_Aim of the task_: The answer must be every line from the entries below that includes "span".
::: Excerpted data :::
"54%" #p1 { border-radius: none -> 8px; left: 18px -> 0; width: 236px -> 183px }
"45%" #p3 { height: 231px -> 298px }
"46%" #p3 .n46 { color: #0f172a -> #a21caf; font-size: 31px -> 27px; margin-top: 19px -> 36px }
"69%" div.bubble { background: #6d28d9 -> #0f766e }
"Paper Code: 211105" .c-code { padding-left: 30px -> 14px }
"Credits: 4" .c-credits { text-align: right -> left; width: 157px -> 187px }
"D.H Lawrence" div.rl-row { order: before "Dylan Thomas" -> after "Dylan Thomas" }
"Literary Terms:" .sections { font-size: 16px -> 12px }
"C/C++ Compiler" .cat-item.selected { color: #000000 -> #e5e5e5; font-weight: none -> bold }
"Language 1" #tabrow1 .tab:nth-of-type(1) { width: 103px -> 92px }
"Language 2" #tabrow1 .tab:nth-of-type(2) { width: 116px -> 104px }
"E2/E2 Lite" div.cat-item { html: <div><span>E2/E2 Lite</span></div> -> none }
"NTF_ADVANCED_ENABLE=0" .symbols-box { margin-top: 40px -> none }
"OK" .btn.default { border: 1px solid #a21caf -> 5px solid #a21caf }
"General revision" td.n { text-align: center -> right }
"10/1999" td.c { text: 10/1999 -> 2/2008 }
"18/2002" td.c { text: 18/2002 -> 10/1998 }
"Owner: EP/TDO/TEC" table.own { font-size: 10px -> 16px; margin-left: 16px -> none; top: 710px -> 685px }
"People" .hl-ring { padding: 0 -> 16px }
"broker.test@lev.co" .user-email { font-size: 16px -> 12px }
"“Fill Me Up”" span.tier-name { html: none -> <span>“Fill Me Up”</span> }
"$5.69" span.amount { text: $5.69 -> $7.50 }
:::
_Solved problem_:
"E2/E2 Lite" div.cat-item { html: <div><span>E2/E2 Lite</span></div> -> none }
"“Fill Me Up”" span.tier-name { html: none -> <span>“Fill Me Up”</span> }
"$5.69" span.amount { text: $5.69 -> $7.50 }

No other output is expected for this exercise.